Segment Start: Records supplied

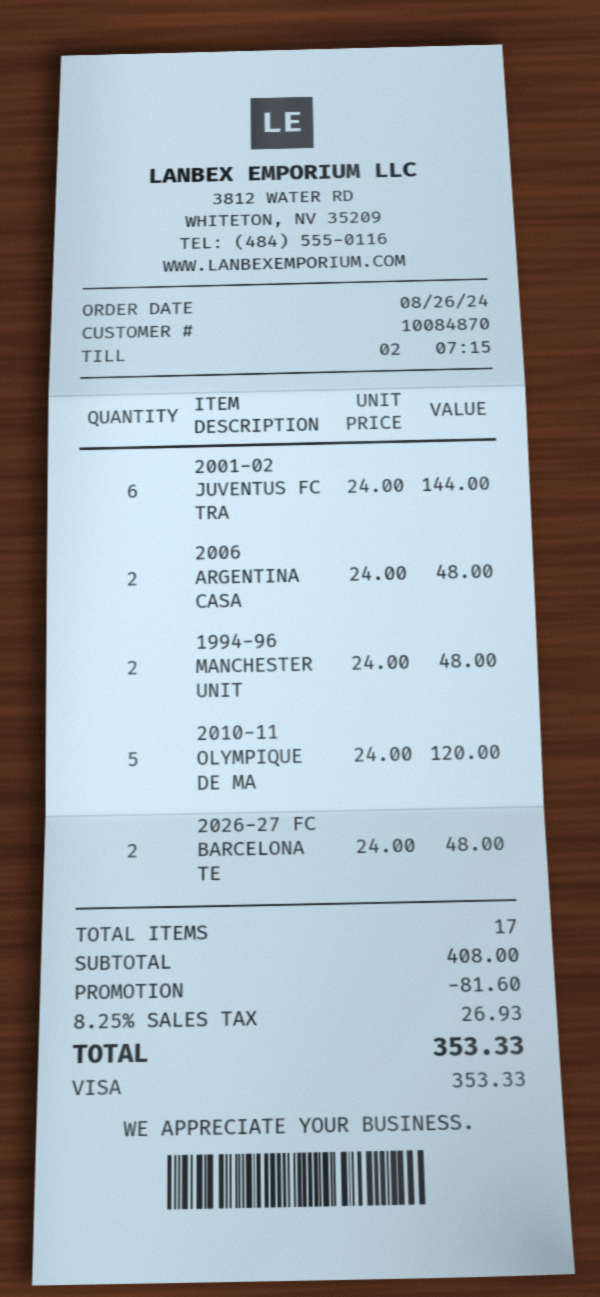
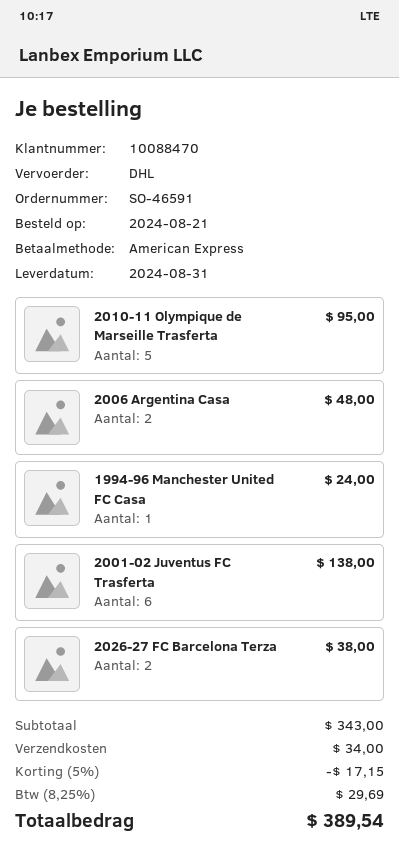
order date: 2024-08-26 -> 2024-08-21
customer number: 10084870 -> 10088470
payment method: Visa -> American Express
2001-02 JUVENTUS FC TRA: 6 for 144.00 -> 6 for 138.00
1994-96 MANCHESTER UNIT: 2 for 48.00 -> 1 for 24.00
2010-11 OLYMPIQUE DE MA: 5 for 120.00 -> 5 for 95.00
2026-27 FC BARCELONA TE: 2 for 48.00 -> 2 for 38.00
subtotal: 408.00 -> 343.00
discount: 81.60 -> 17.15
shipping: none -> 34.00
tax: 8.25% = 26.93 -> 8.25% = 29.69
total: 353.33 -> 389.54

Segment End: Records supplied
Segment Start: Records supplied

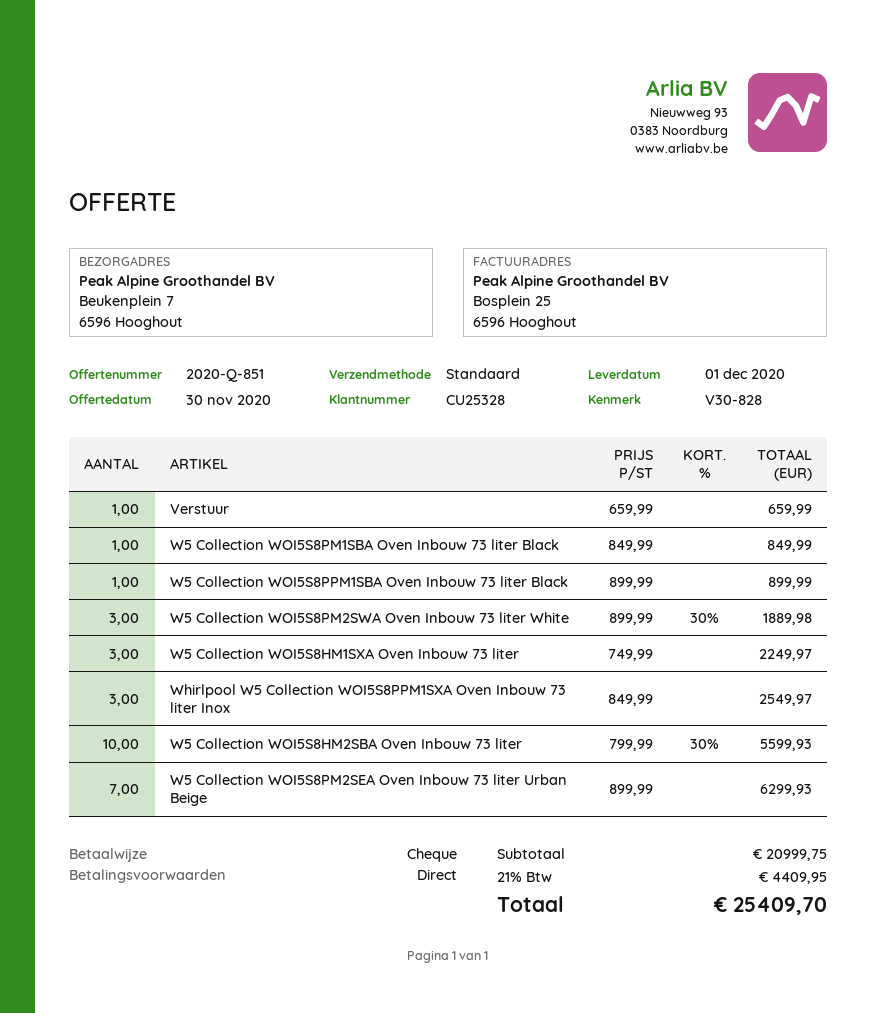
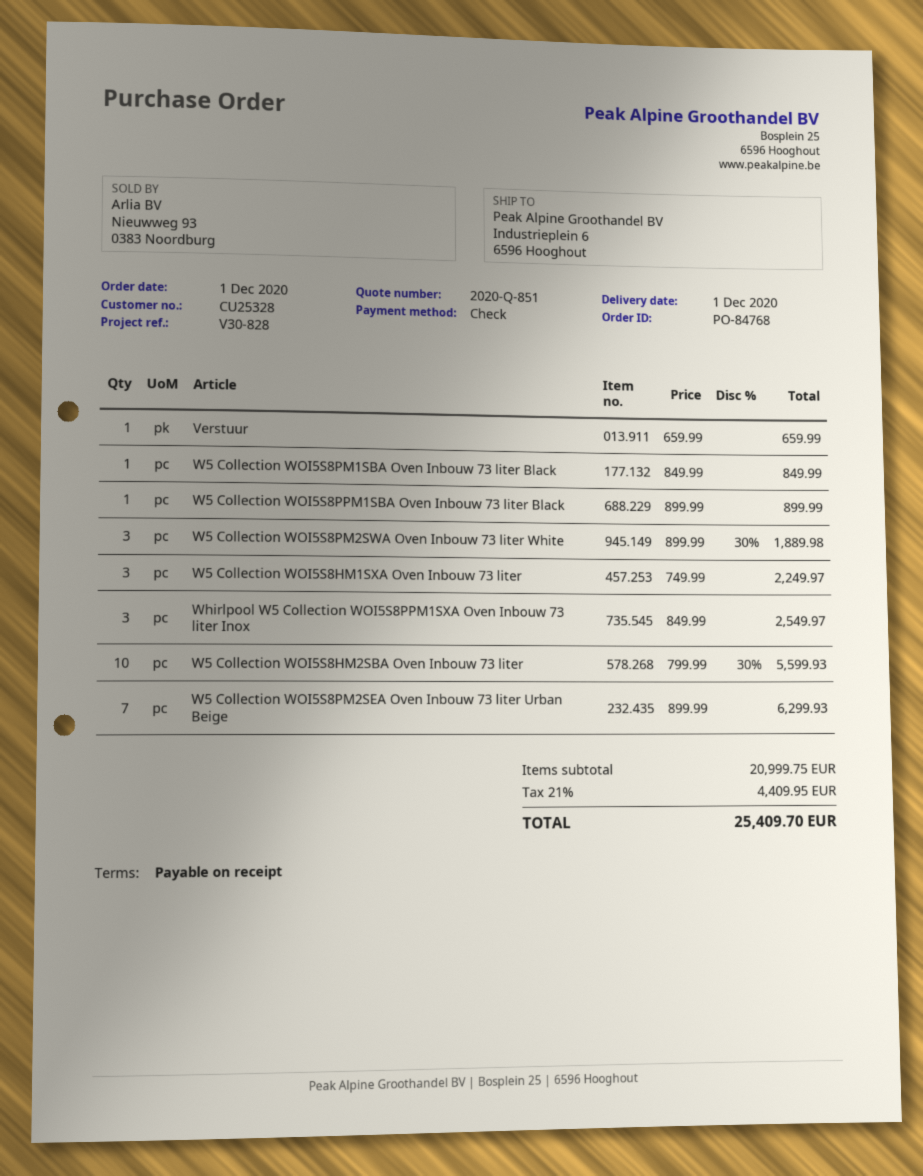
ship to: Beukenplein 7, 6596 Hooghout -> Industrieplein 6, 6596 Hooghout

Segment End: Records supplied

Task prompt
From the data above, reproduce word for word the lines running from the line with "order date: 2024-08-26 -> 2024-08-21" to the line with "total: 353.33 -> 389.54", ends included.

Problem solution
order date: 2024-08-26 -> 2024-08-21
customer number: 10084870 -> 10088470
payment method: Visa -> American Express
2001-02 JUVENTUS FC TRA: 6 for 144.00 -> 6 for 138.00
1994-96 MANCHESTER UNIT: 2 for 48.00 -> 1 for 24.00
2010-11 OLYMPIQUE DE MA: 5 for 120.00 -> 5 for 95.00
2026-27 FC BARCELONA TE: 2 for 48.00 -> 2 for 38.00
subtotal: 408.00 -> 343.00
discount: 81.60 -> 17.15
shipping: none -> 34.00
tax: 8.25% = 26.93 -> 8.25% = 29.69
total: 353.33 -> 389.54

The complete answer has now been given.